• _What the exercise asks_
Every entry below should be reproduced exactly, with all pictures left out.

• _Records provided_
--------
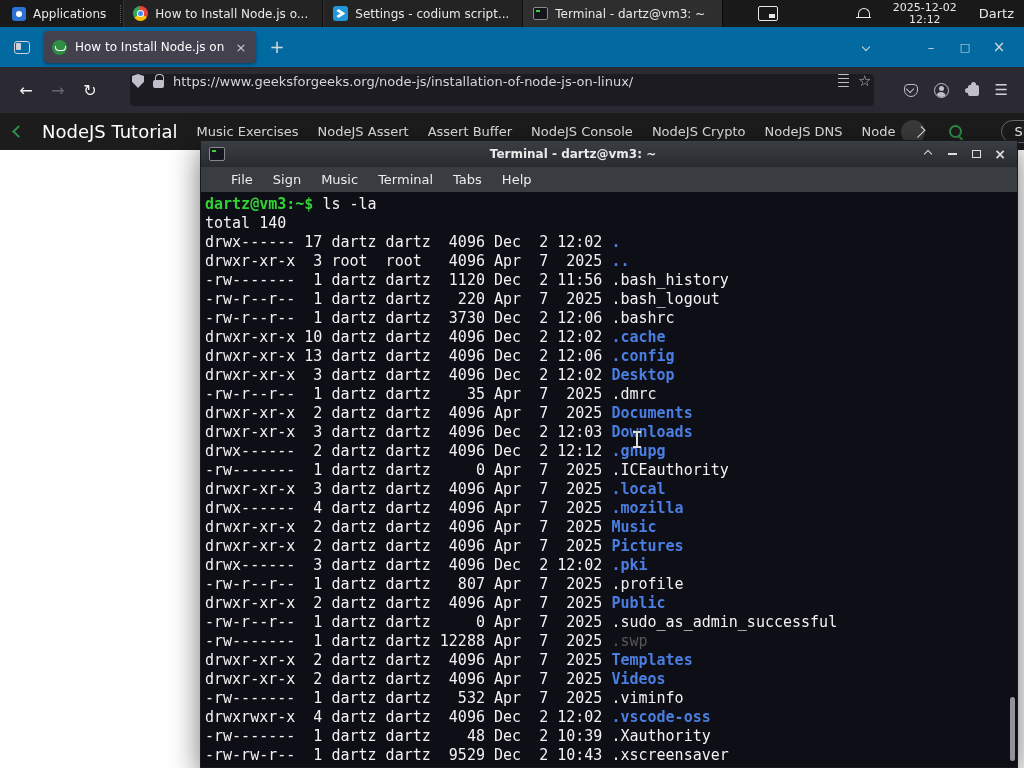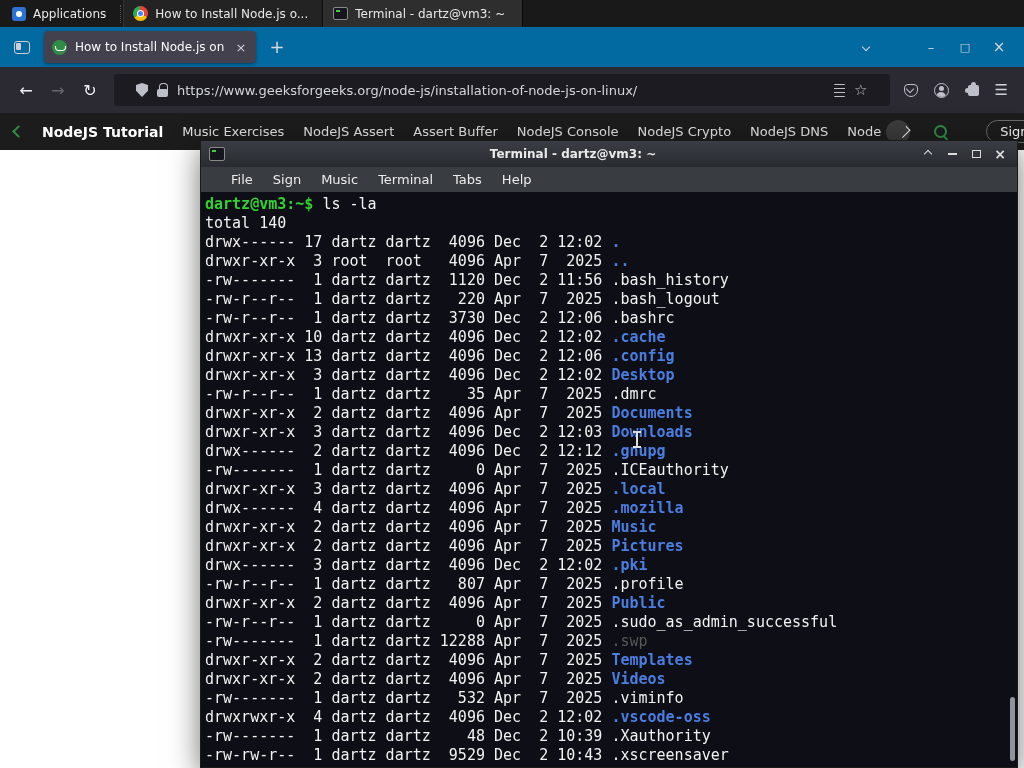--- a/index.html
+++ b/index.html
@@ -55,22 +55,22 @@
   .newtab{color:#d7d7db;font-size:18px;width:26px;text-align:center;line-height:26px}
   .tab-right{margin-left:auto;display:flex;align-items:center;color:#d7d7db}
   .listtabs{margin-right:36px;display:flex;align-items:center;justify-content:center;width:24px}
   .winbtn{width:34px;text-align:center}
   .wc-min{font-size:13px}.wc-max{font-size:11px}.wc-close{font-size:15px}
 
   .toolbar{height:46px;background:#2b2a33;display:flex;align-items:center;padding:0 10px}
   .navbtn{width:32px;height:30px;display:flex;align-items:center;justify-content:center;color:#f1f1f4;
     font-size:16px;border-radius:4px;flex:none}
   .navbtn.disabled{color:#67666f}
-  .urlbar{flex:1;height:32px;background:#1c1b22;border-radius:4px;display:flex;align-items:center;
-    padding:0 22px;gap:9px;margin:0 8px;color:#cfcfd8;font-size:13px;min-width:0}
+  .urlbar{flex:1;height:32px;background:#1c1b22;border-radius:4px;display:flex;align-items:flex-start;
+    padding:0 2px;gap:9px;margin:0 24px;color:#cfcfd8;font-size:13px;min-width:0}
   .url{flex:1;white-space:nowrap;overflow:hidden;color:#d5d5dc}
   .shield{width:12px;height:14px;background:#bfbfc9;flex:none;
     clip-path:polygon(50% 0,100% 14%,100% 55%,50% 100%,0 55%,0 14%)}
   .lock{position:relative;width:11px;height:14px;flex:none}
   .lock::before{content:"";position:absolute;top:0;left:2px;width:7px;height:7px;border:1.5px solid #bfbfc9;
     border-bottom:none;border-radius:4px 4px 0 0}
   .lock::after{content:"";position:absolute;bottom:0;left:0;width:11px;height:8px;background:#bfbfc9;border-radius:2px}
   .reader{width:11px;height:13px;flex:none;border-radius:1px;
     background:repeating-linear-gradient(#bfbfc9 0 1.5px,transparent 1.5px 4px)}
   .star{font-size:15px;color:#bfbfc9;flex:none;line-height:14px}
@@ -90,21 +90,21 @@
   .chev{display:inline-block;width:6px;height:6px;border-right:1.8px solid currentColor;border-bottom:1.8px solid currentColor}
   .chev.down{transform:rotate(45deg)}
   .chev.up{transform:rotate(-135deg)}
   .chev.left{transform:rotate(135deg)}
   .chev.right{transform:rotate(-45deg)}
 
   
   .gfgbar{height:37px;background:#1c1c1c;display:flex;align-items:center;padding:0 14px;gap:19px;
     color:#e6e6e6;font-size:13px;white-space:nowrap;overflow:hidden}
   .gfg-left-chev{width:9px;height:9px;border-width:2.5px;color:#2f8d46;flex:none}
-  .brand{font-weight:bold;font-size:14px;color:#fff}
+  .brand{font-weight:normal;font-size:18px;color:#fff}
   .navlink{color:#e2e2e2}
   .circle-chev{width:24px;height:24px;border-radius:50%;background:#3b3b3b;display:flex;align-items:center;
     justify-content:center;color:#eee;flex:none;margin-left:-14px}
   .mag{position:relative;width:16px;height:16px;flex:none;margin-left:4px}
   .mag::before{content:"";position:absolute;left:1px;top:1px;width:9px;height:9px;border:2px solid #2f8d46;border-radius:50%}
   .mag::after{content:"";position:absolute;left:11px;top:11px;width:6px;height:2px;background:#2f8d46;
     transform:rotate(45deg);transform-origin:0 0}
   .signin{border:1px solid #6a6a6a;border-radius:15px;padding:3px 13px;color:#f0f0f0;font-size:13px;margin-left:18px}
   .pagebody{height:591px;background:#fff}
 
@@ -145,23 +145,36 @@
   <div id="panel">
     <div class="app-btn">
       <span class="icon-apps"></span>
       <span>Applications</span>
     </div>
     <div class="sep"></div>
     <div class="task">
       <span class="icon-chrome"></span>
       <span class="lbl">How to Install Node.js o...</span>
     </div>
+    <div class="task">
+      <span class="icon-codium"></span>
+      <span class="lbl">Settings - codium script...</span>
+    </div>
     <div class="task active">
       <span class="icon-term"></span>
       <span class="lbl">Terminal - dartz@vm3: ~</span>
+    </div>
+    <div class="right">
+      <span class="icon-tray"></span>
+      <span class="icon-bell"></span>
+      <div class="clock">
+        <div>2025-12-02</div>
+        <div>12:12</div>
+      </div>
+      <span class="user">Dartz</span>
     </div>
   </div>
 
   <div id="browser">
     <div class="tabstrip">
       <div class="ffview">
         <span class="ffview-icon"></span>
       </div>
       <div class="tab">
         <span class="favicon-gfg"></span>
--------
• _Task solution_
--- a/index.html
+++ b/index.html
@@ -55,22 +55,22 @@
   .newtab{color:#d7d7db;font-size:18px;width:26px;text-align:center;line-height:26px}
   .tab-right{margin-left:auto;display:flex;align-items:center;color:#d7d7db}
   .listtabs{margin-right:36px;display:flex;align-items:center;justify-content:center;width:24px}
   .winbtn{width:34px;text-align:center}
   .wc-min{font-size:13px}.wc-max{font-size:11px}.wc-close{font-size:15px}
 
   .toolbar{height:46px;background:#2b2a33;display:flex;align-items:center;padding:0 10px}
   .navbtn{width:32px;height:30px;display:flex;align-items:center;justify-content:center;color:#f1f1f4;
     font-size:16px;border-radius:4px;flex:none}
   .navbtn.disabled{color:#67666f}
-  .urlbar{flex:1;height:32px;background:#1c1b22;border-radius:4px;display:flex;align-items:center;
-    padding:0 22px;gap:9px;margin:0 8px;color:#cfcfd8;font-size:13px;min-width:0}
+  .urlbar{flex:1;height:32px;background:#1c1b22;border-radius:4px;display:flex;align-items:flex-start;
+    padding:0 2px;gap:9px;margin:0 24px;color:#cfcfd8;font-size:13px;min-width:0}
   .url{flex:1;white-space:nowrap;overflow:hidden;color:#d5d5dc}
   .shield{width:12px;height:14px;background:#bfbfc9;flex:none;
     clip-path:polygon(50% 0,100% 14%,100% 55%,50% 100%,0 55%,0 14%)}
   .lock{position:relative;width:11px;height:14px;flex:none}
   .lock::before{content:"";position:absolute;top:0;left:2px;width:7px;height:7px;border:1.5px solid #bfbfc9;
     border-bottom:none;border-radius:4px 4px 0 0}
   .lock::after{content:"";position:absolute;bottom:0;left:0;width:11px;height:8px;background:#bfbfc9;border-radius:2px}
   .reader{width:11px;height:13px;flex:none;border-radius:1px;
     background:repeating-linear-gradient(#bfbfc9 0 1.5px,transparent 1.5px 4px)}
   .star{font-size:15px;color:#bfbfc9;flex:none;line-height:14px}
@@ -90,21 +90,21 @@
   .chev{display:inline-block;width:6px;height:6px;border-right:1.8px solid currentColor;border-bottom:1.8px solid currentColor}
   .chev.down{transform:rotate(45deg)}
   .chev.up{transform:rotate(-135deg)}
   .chev.left{transform:rotate(135deg)}
   .chev.right{transform:rotate(-45deg)}
 
   
   .gfgbar{height:37px;background:#1c1c1c;display:flex;align-items:center;padding:0 14px;gap:19px;
     color:#e6e6e6;font-size:13px;white-space:nowrap;overflow:hidden}
   .gfg-left-chev{width:9px;height:9px;border-width:2.5px;color:#2f8d46;flex:none}
-  .brand{font-weight:bold;font-size:14px;color:#fff}
+  .brand{font-weight:normal;font-size:18px;color:#fff}
   .navlink{color:#e2e2e2}
   .circle-chev{width:24px;height:24px;border-radius:50%;background:#3b3b3b;display:flex;align-items:center;
     justify-content:center;color:#eee;flex:none;margin-left:-14px}
   .mag{position:relative;width:16px;height:16px;flex:none;margin-left:4px}
   .mag::before{content:"";position:absolute;left:1px;top:1px;width:9px;height:9px;border:2px solid #2f8d46;border-radius:50%}
   .mag::after{content:"";position:absolute;left:11px;top:11px;width:6px;height:2px;background:#2f8d46;
     transform:rotate(45deg);transform-origin:0 0}
   .signin{border:1px solid #6a6a6a;border-radius:15px;padding:3px 13px;color:#f0f0f0;font-size:13px;margin-left:18px}
   .pagebody{height:591px;background:#fff}
 
@@ -145,23 +145,36 @@
   <div id="panel">
     <div class="app-btn">
       <span class="icon-apps"></span>
       <span>Applications</span>
     </div>
     <div class="sep"></div>
     <div class="task">
       <span class="icon-chrome"></span>
       <span class="lbl">How to Install Node.js o...</span>
     </div>
+    <div class="task">
+      <span class="icon-codium"></span>
+      <span class="lbl">Settings - codium script...</span>
+    </div>
     <div class="task active">
       <span class="icon-term"></span>
       <span class="lbl">Terminal - dartz@vm3: ~</span>
+    </div>
+    <div class="right">
+      <span class="icon-tray"></span>
+      <span class="icon-bell"></span>
+      <div class="clock">
+        <div>2025-12-02</div>
+        <div>12:12</div>
+      </div>
+      <span class="user">Dartz</span>
     </div>
   </div>
 
   <div id="browser">
     <div class="tabstrip">
       <div class="ffview">
         <span class="ffview-icon"></span>
       </div>
       <div class="tab">
         <span class="favicon-gfg"></span>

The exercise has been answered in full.